* [RECORDS FOR PROCESSING]
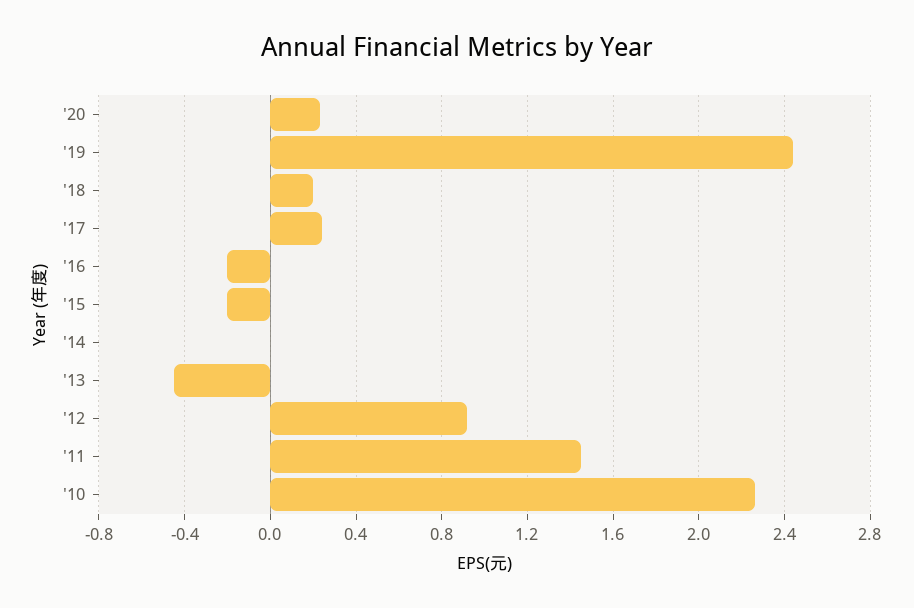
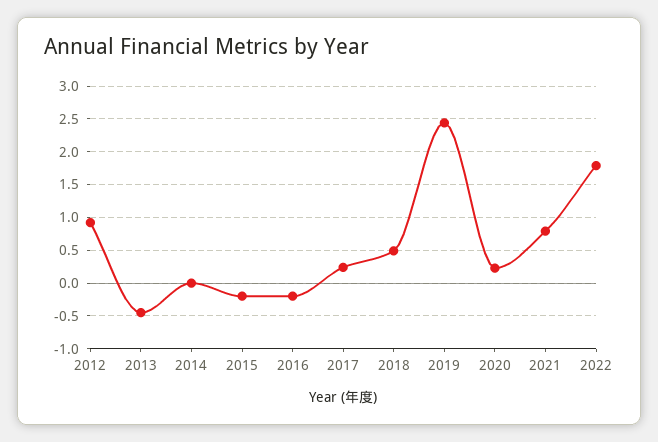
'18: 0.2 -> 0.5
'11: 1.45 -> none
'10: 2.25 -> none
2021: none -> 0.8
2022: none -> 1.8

...

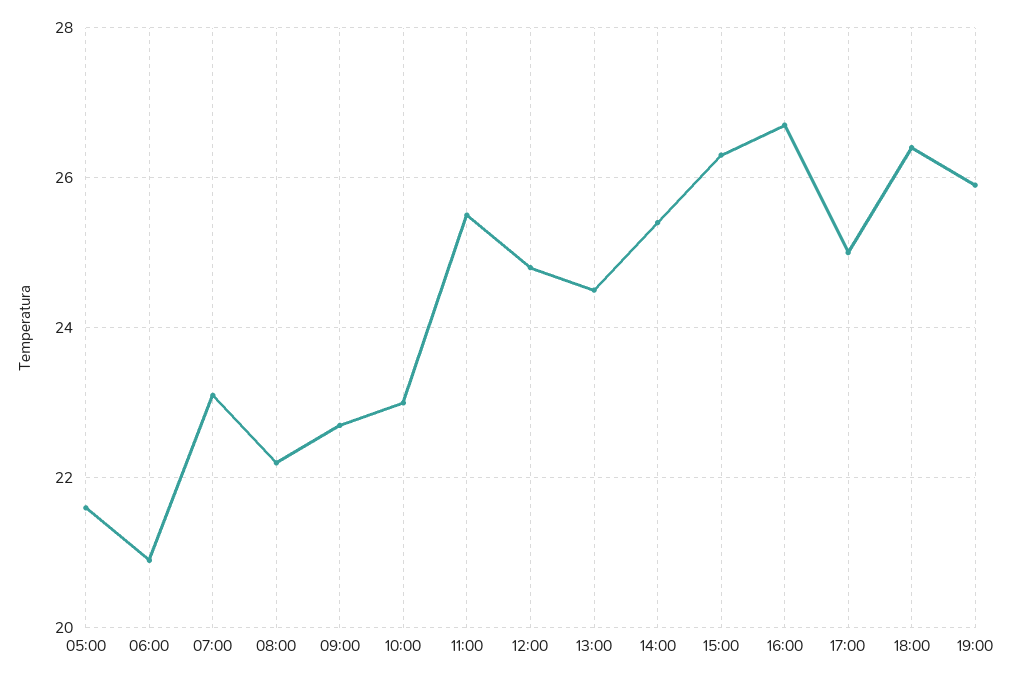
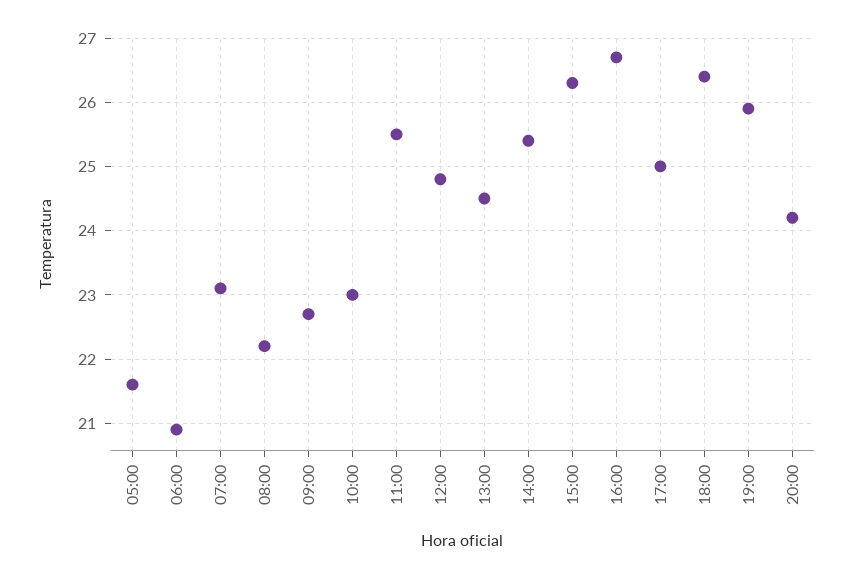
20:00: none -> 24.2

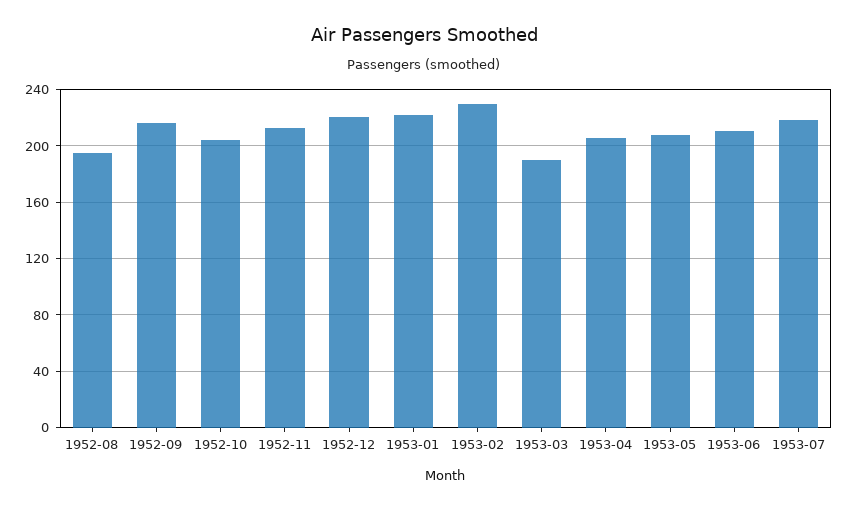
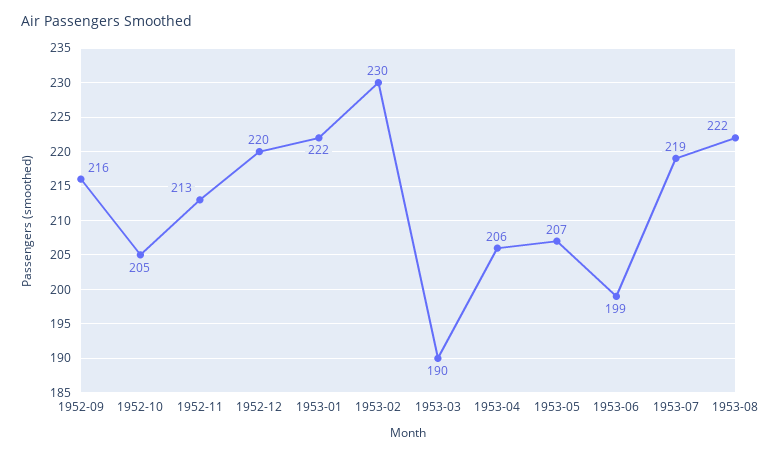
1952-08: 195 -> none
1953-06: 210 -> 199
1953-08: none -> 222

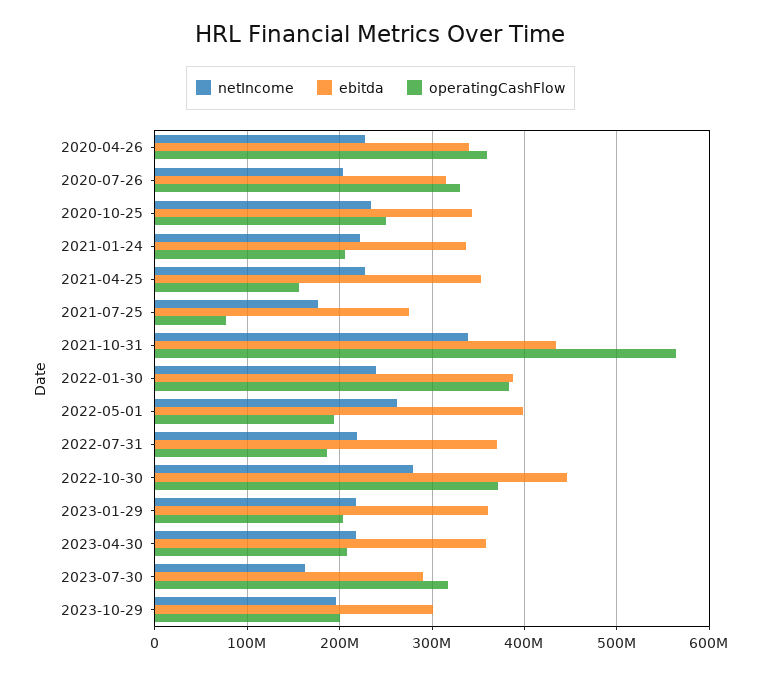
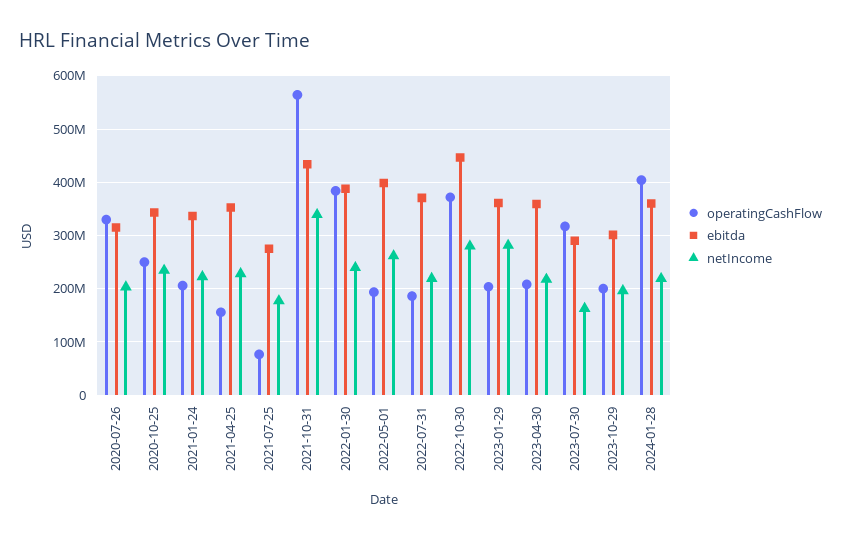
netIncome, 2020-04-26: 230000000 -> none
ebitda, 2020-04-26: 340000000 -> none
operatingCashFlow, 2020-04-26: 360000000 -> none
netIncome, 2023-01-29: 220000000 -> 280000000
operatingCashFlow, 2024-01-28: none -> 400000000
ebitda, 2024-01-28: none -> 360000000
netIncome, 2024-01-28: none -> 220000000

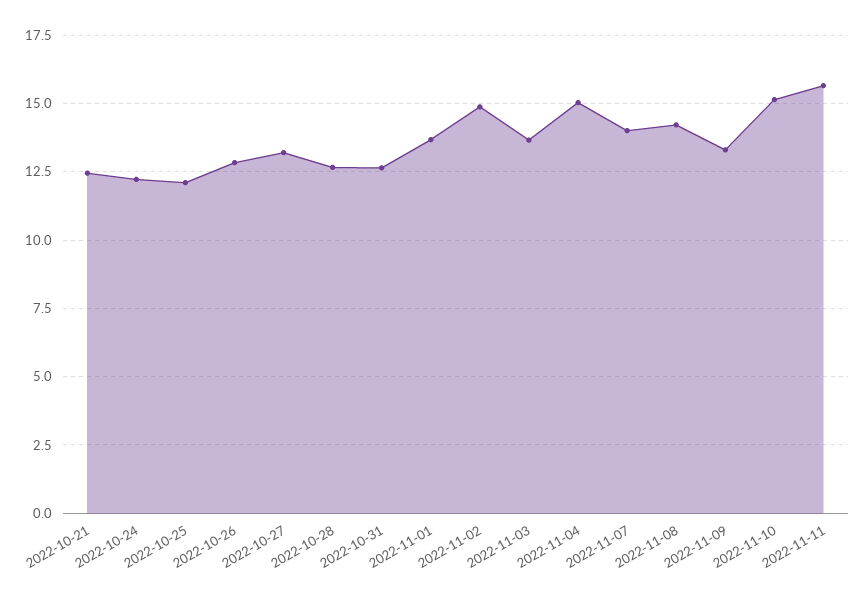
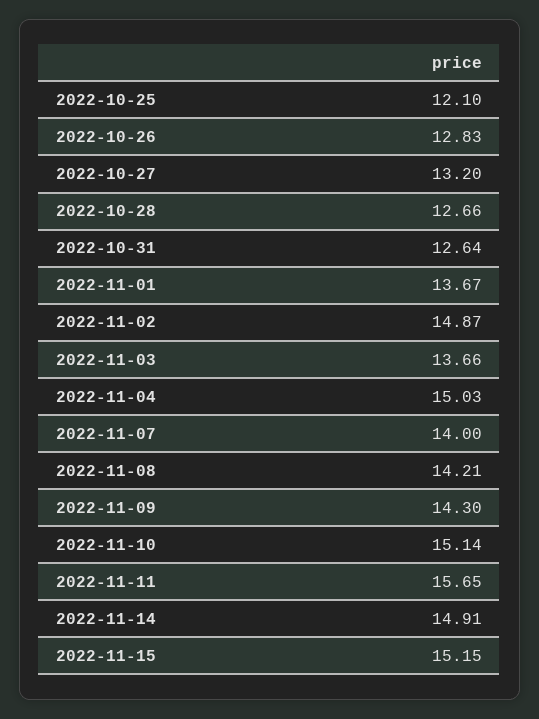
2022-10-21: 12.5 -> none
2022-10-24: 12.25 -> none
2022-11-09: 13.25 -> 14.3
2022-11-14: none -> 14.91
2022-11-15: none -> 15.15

--

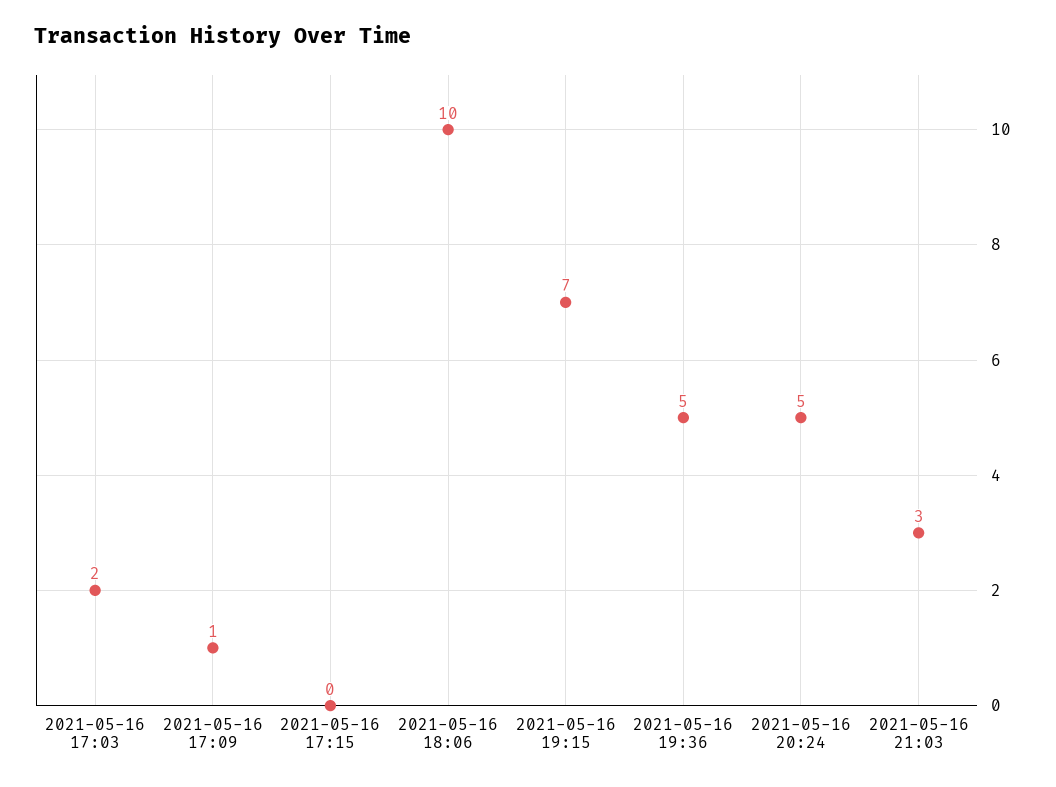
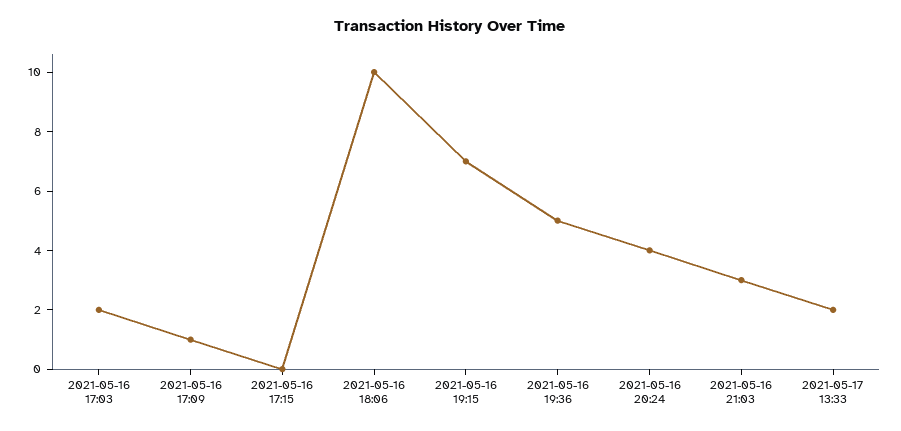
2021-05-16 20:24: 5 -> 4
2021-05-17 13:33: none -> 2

* [WHAT TO WORK ON]
Scan the data for lines containing "netIncome" and copy all of them.

* [RESULT OF THE TASK]
netIncome, 2020-04-26: 230000000 -> none
netIncome, 2023-01-29: 220000000 -> 280000000
netIncome, 2024-01-28: none -> 220000000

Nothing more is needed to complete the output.